3. Ensures that Director is not misusing the funds by transferring it for its personal purpose.
4. Ensures avoidance to evasion of taxation.
As Per Companies Act 2013
As per Section 185(1) of Companies Act 2013, a Company cannot provide loan, give guarantee or provide security to:
1. Director of Company
2. Director of Holding Company
3. Partner or Relative of such director
4. Firm in which director or relative of such director is partner
However, as per Section 185(2), a Company can provide loan, guarantee, or security related to any loan taken, to the following person in whom any director of the company is interested:
1. private company of which any such director is a director or member
2. any body corporate, where > 25% of the total voting power is with such director, or jointly by two or more Directors
3. any body corporate controlled by such director.

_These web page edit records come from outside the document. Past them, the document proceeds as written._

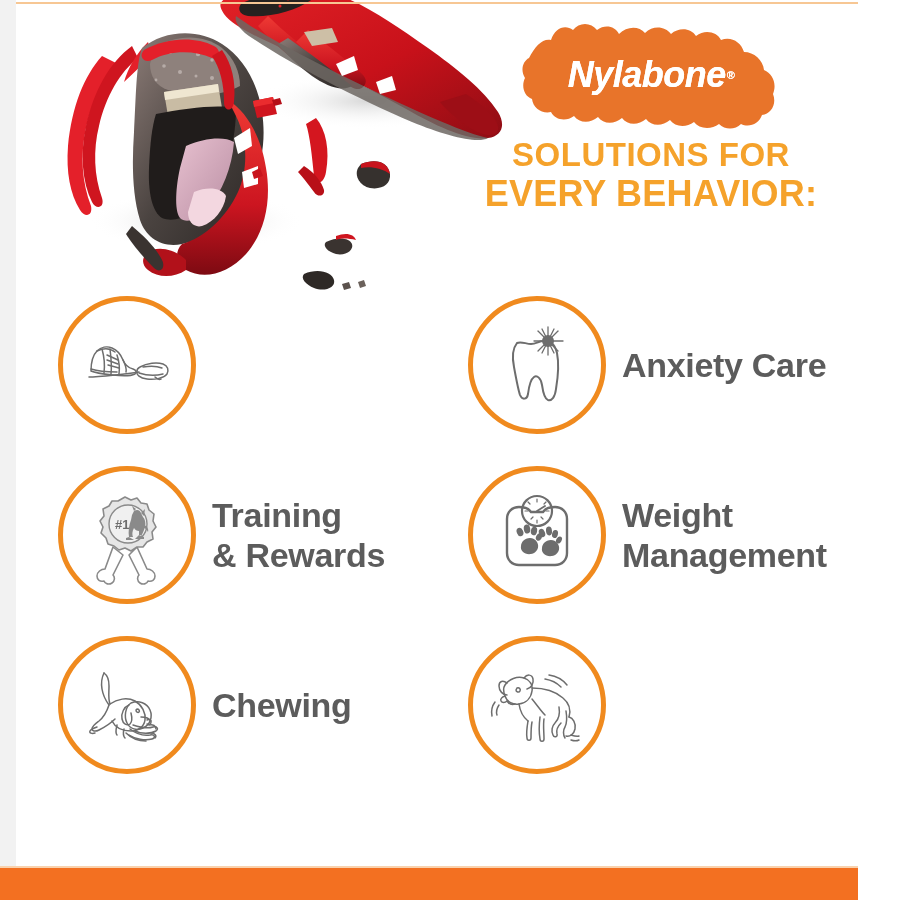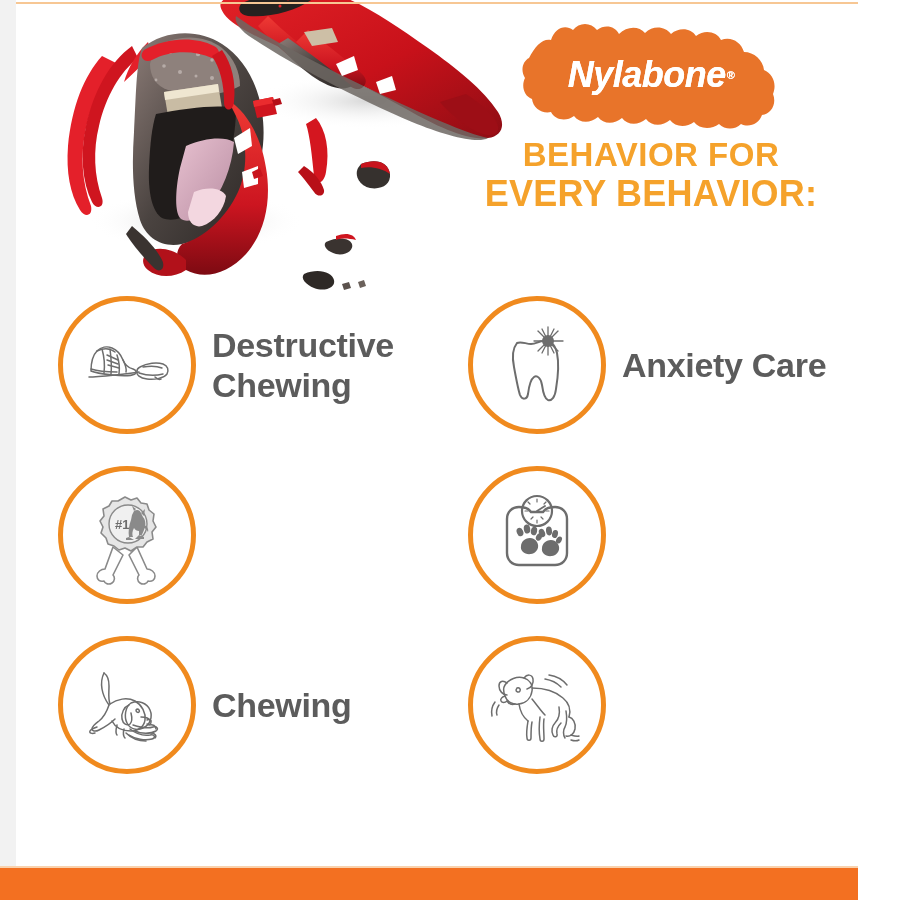"BEHAVIOR FOR" span.l1 { text: BEHAVIOR -> SOLUTIONS }
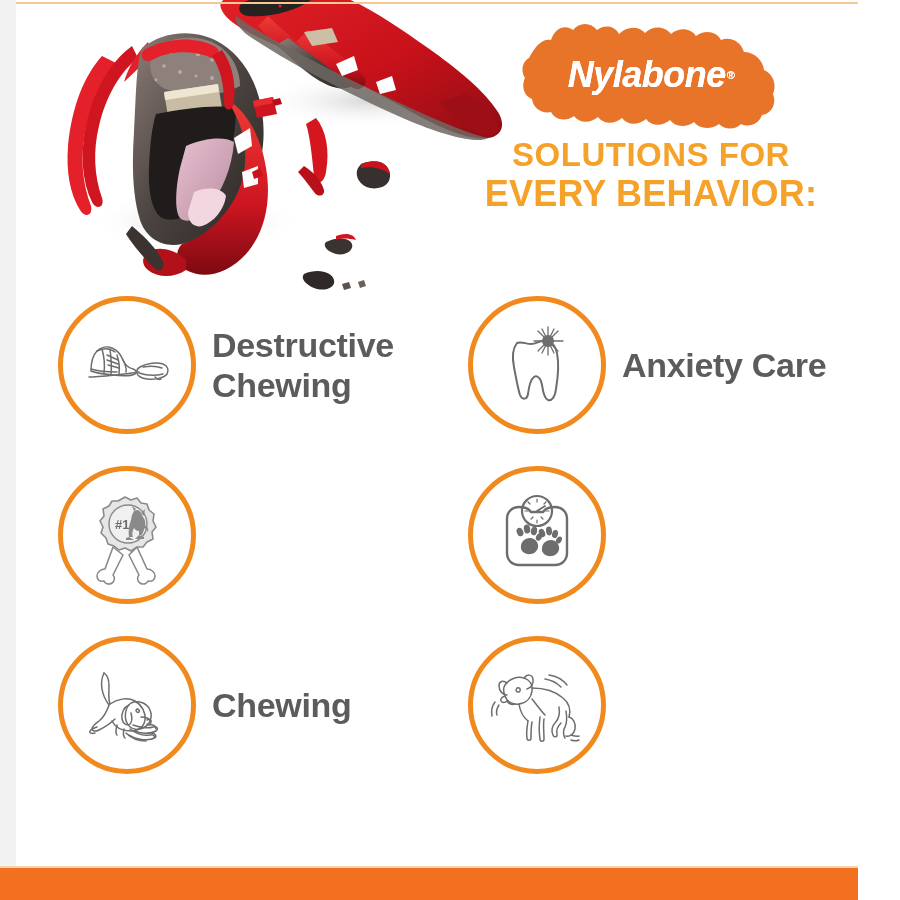"Destructive" div.blabel { html: <div>Destructive Chewing</div> -> none }
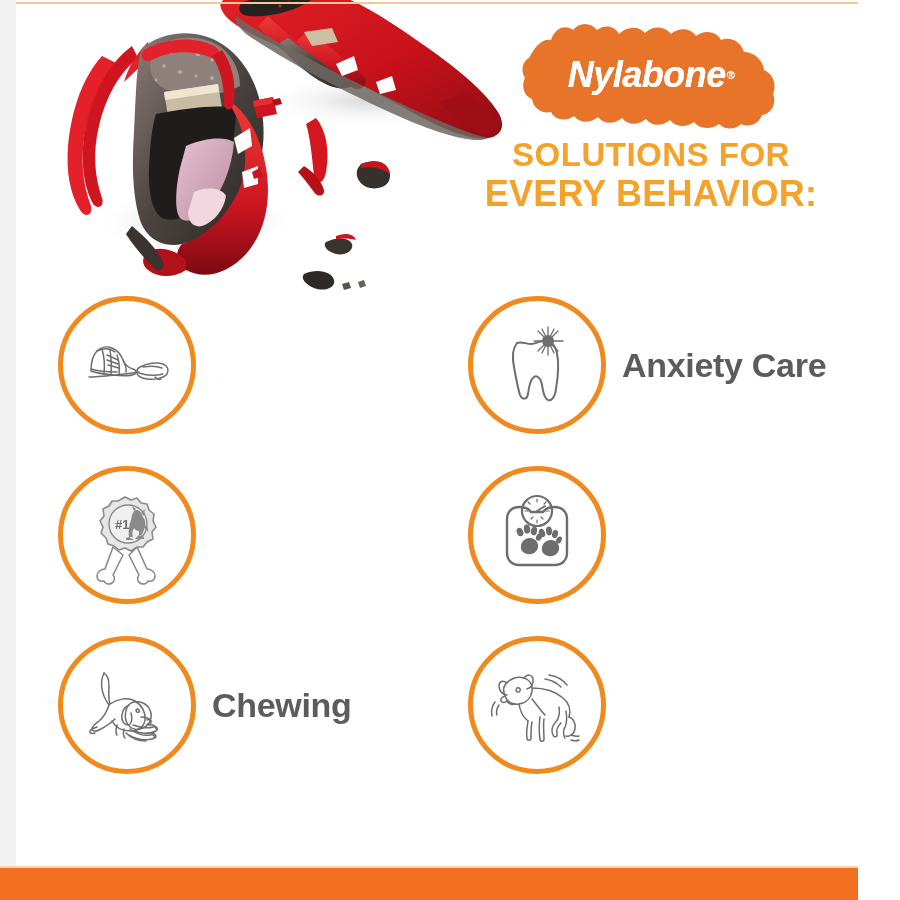"Training" div.blabel { html: none -> <div>Training &amp; Rewards</div> }
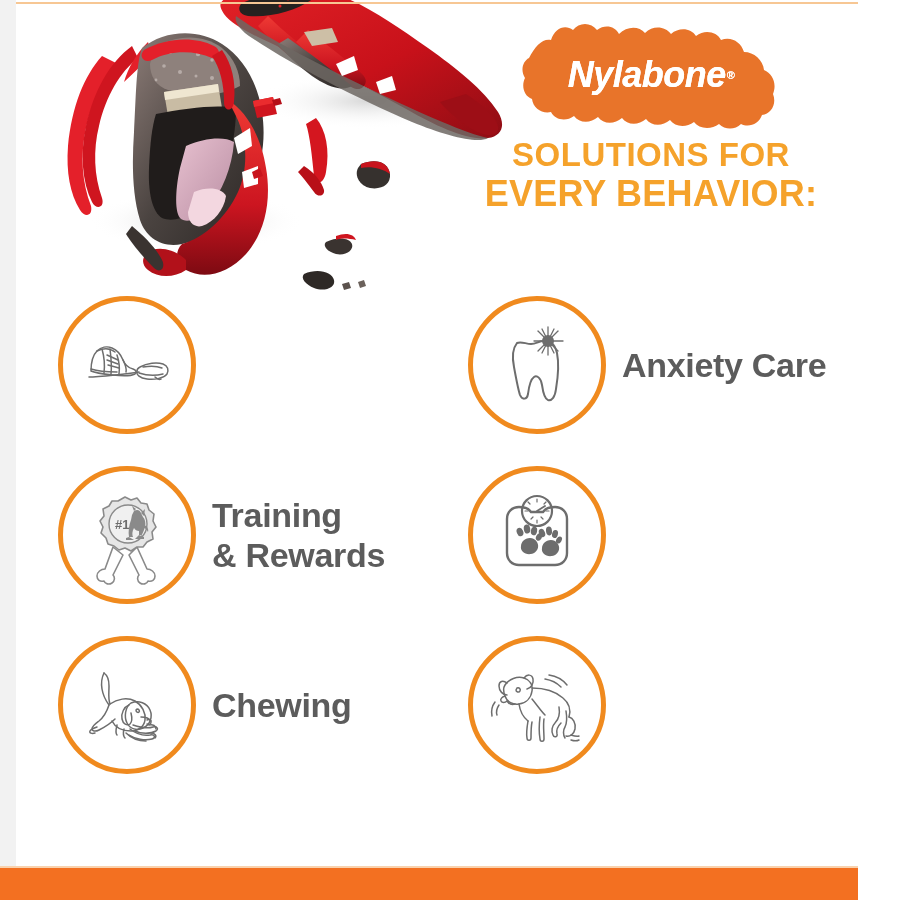"Weight" div.blabel { html: none -> <div>Weight Management</div> }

Below-mentioned conditions shall be complied with for such a transaction:
1. Passing Special Resolution (SR) in General Meeting (GM),
2. Purpose must be for performing principal business activities only
Section 185(1) & 185(2) shall not be applicable if:
1. Any loan given to a managing or whole-time director as a part of the conditions of service extended by the company to all its employees
2. A company that provides loans or gives guarantees or securities in the ordinary course of its business (Rate charged >/= Prevailing market rate) e.g. Lending Companies, Financials Institutions.
3. Loan made, guarantee given, security provided by Holding Company to its Wholly owned Subsidiary Company.
Penalty for non-compliance [Section 185(4)]
Section 185 shall not be applicable to the following companies if below-mentioned conditions are fulfilled:
The company shall disclose to the members in the FS the full particulars of Loan, guarantee or Security given and the purpose for which following is proposed to be utilised by the recipient.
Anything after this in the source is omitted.